Heidegger conceived of phenomenology in a way that departed from the Husserlian mode of analysis of consciousness. Phenomenology became for him the method of philosophy understood as ontology. All the propositions of ontology are, in his view, a priori, having to do with being rather than beings; for being must be understood prior to all encounter with and understanding of beings. Heidegger connects this doctrine of the apriority of philosophy with a unique conception of the manner in which time functions as the source of the a priori. Phenomenology, which looks to "the things themselves", without theoretical preconceptions, and wills only to unveil beings and being in their evident truth, is of necessity the method which philosophy as thus conceived will employ. (1982, p. xvii)

Phenomenology, rightly understood by Heidegger as the method of ontology, comprises three movements: the phenomenological reduction, construction, and destruction. Ontology must always begin with a being - but Heidegger (1927/1982) emphasizes that "Being is always being of beings":

Apprehension of being, ontological investigation, always turns, at first and necessarily, to some being; but then, in a precise way, it is led away from that being and led back to its being. We call this basic component of phenomenological method - the leading back or re-duction of investigative vision from a naively apprehended being to being -phenomenological reduction. (p. 21)

Here Heidegger deliberately incorporates and transforms the Husserlian phenomenological reduction as the foundation of phenomenological ontology. Once the being of being has been understood through the reduction, phenomenological construction offers guidance in approaching Being. "Being does not become accessible like a being. We do not simply find it in front of us . it must always be brought to view in a free projection" (1927/1982, pp. 21-22).

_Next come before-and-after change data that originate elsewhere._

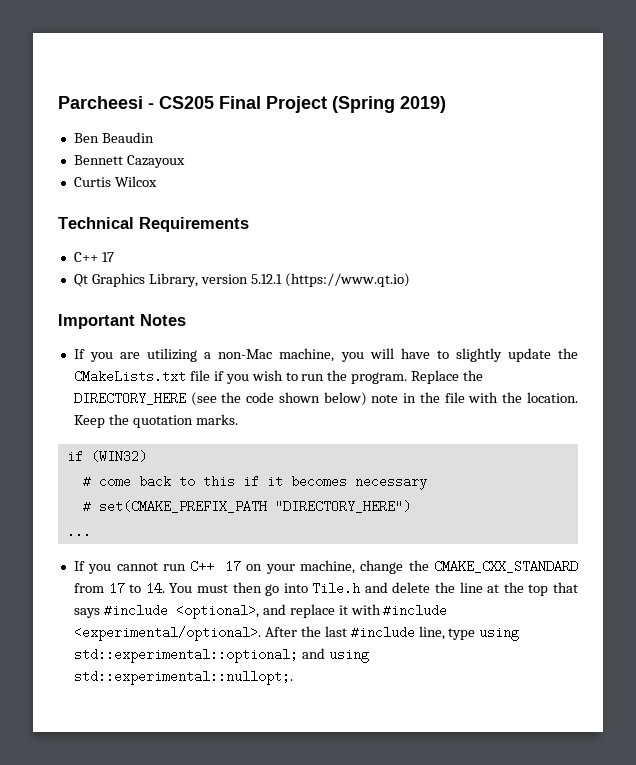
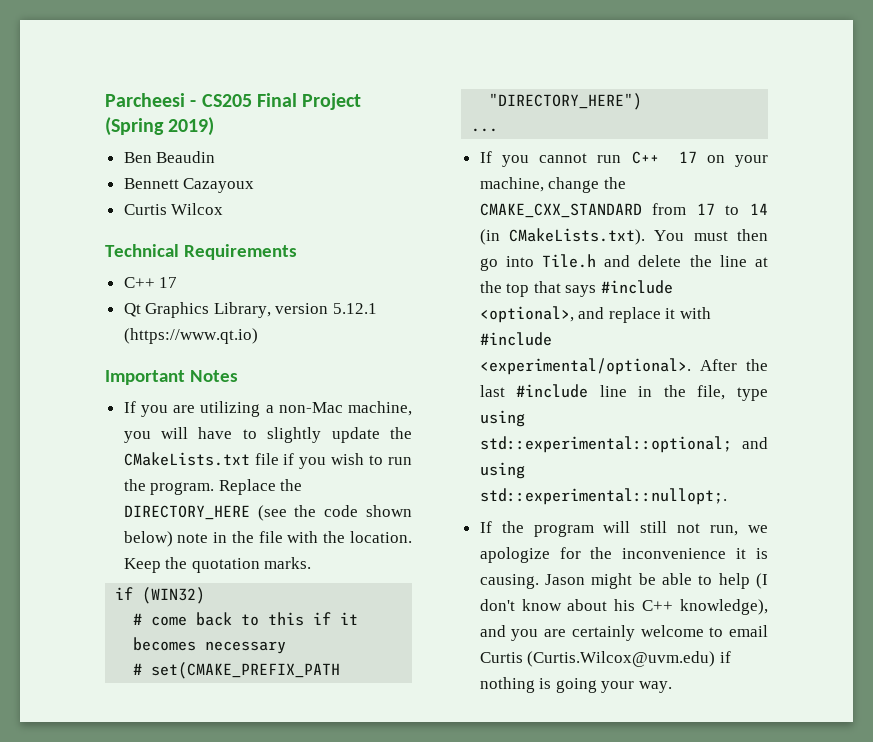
- If you cannot run C++ 17 on your machine, change the CMAKE_CXX_STANDARD from 17 to 14. You must then go into Tile.h and delete the line at the top that says #include <optional>, and replace it with #include <experimental/optional>.
+ If you cannot run C++ 17 on your machine, change the CMAKE_CXX_STANDARD from 17 to 14 (in CMakeLists.txt). You must then go into Tile.h and delete the line at the top that says #include <optional>, and replace it with #include <experimental/optional>.
- After the last #include line, type using std::experimental::optional; and using std::experimental::nullopt;.
+ After the last #include line in the file, type using std::experimental::optional; and using std::experimental::nullopt;.
+ If the program will still not run, we apologize for the inconvenience it is causing. Jason might be able to help (I don't know about his C++ knowledge), and you are certainly welcome to email Curtis (Curtis.Wilcox@uvm.edu) if nothing is going your way.

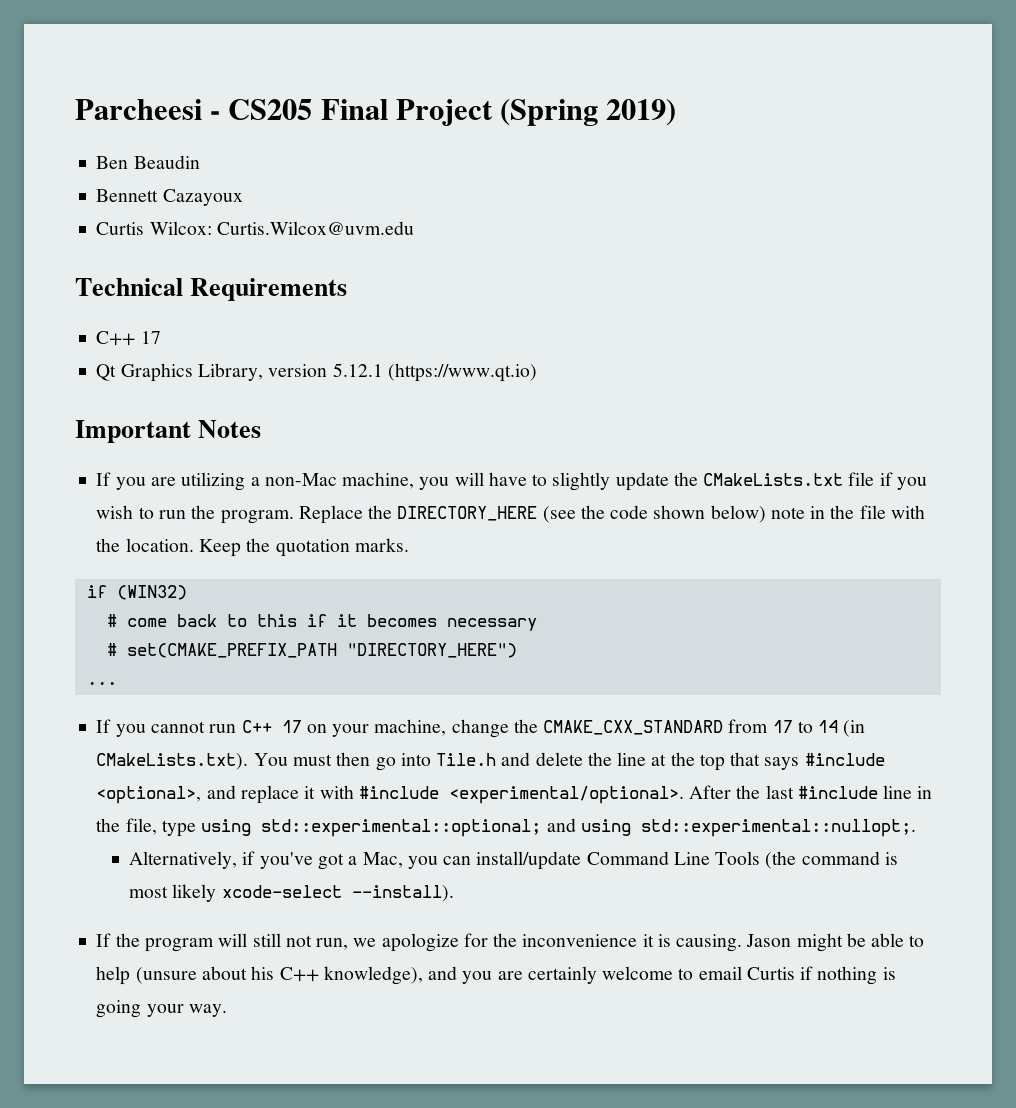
- Curtis Wilcox
+ Curtis Wilcox: Curtis.Wilcox@uvm.edu
+ Alternatively, if you've got a Mac, you can install/update Command Line Tools (the command is most likely xcode-select --install).
- Jason might be able to help (I don't know about his C++ knowledge), and you are certainly welcome to email Curtis (Curtis.Wilcox@uvm.edu) if nothing is going your way.
+ Jason might be able to help (unsure about his C++ knowledge), and you are certainly welcome to email Curtis if nothing is going your way.

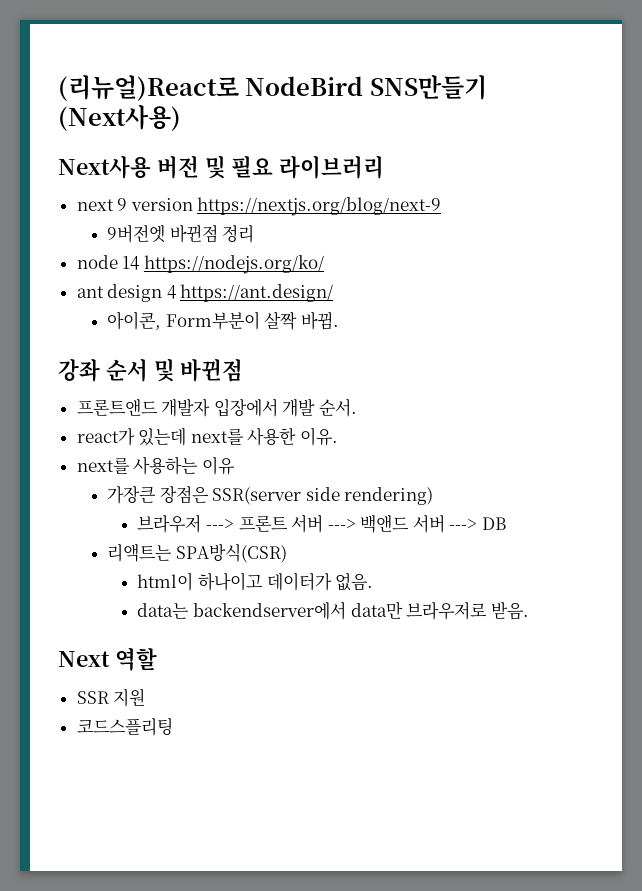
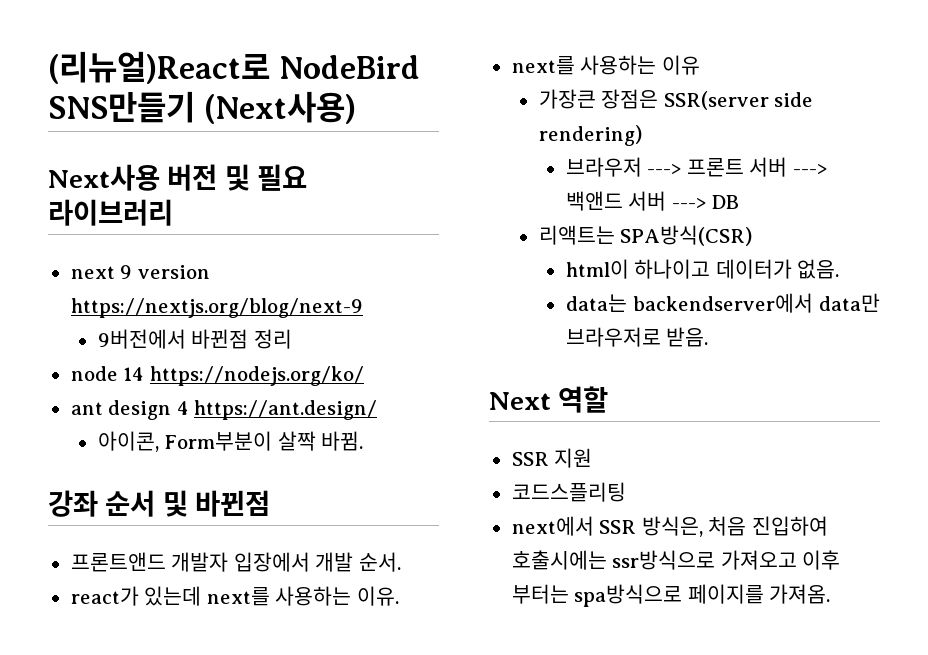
- 9버전엣 바뀐점 정리
+ 9버전에서 바뀐점 정리
- react가 있는데 next를 사용한 이유.
+ react가 있는데 next를 사용하는 이유.
+ next에서 SSR 방식은, 처음 진입하여 호출시에는 ssr방식으로 가져오고 이후 부터는 spa방식으로 페이지를 가져옴.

If phenomenological reduction leads the inquiry away from a being such that its being can be apprehended, the construction is the glimpse or flash of Being and its structures as one is drawn back toward the being.

The final component in this triadic approach is phenomenological destruction, "a critical process in which the traditional concepts, which at first must be necessarily employed, are de-constructed down to the sources from which they were drawn" (1927/1982, p. 23). Because ontology is always a study of the being of some being, and specifically (for Heidegger) the being of Dasein as that being for whom Being matters, ontology must be understood within its historical and temporal contexts. As such, Being itself is always historically and temporally situated, and only via the phenomenological destruction "can ontology fully assure itself in a phenomenological way of the genuine character of its concepts" (p. 23). Van Manen (1990) writes of the need for destruction when he notes that "the problem of phenomenological inquiry is not always that we know too little about the phenomenon we wish to investigate, but that we know too much (p. 46).

Heidegger also describes his phenomenological approach in Being and Time (§7, specifically) as an interpretative method. After deconstructing phenomenology into its components (phenomenon and logos), Heidegger circles back to redefine and situate phenomenology as hermeneutics. He acknowledges the interpretative thrust of his phenomenological descriptions as a feature of logos, or of "letting something be seen as something" as in an apophantic saying. Heidegger is here contextualizing the three movements in his phenomenology - reduction, construction, and destruction - as interpretative movements, a way that allows for entities to show themselves as themselves. This radicalization transforms not only Husserl's phenomenological method, but also the traditional discipline of hermeneutics.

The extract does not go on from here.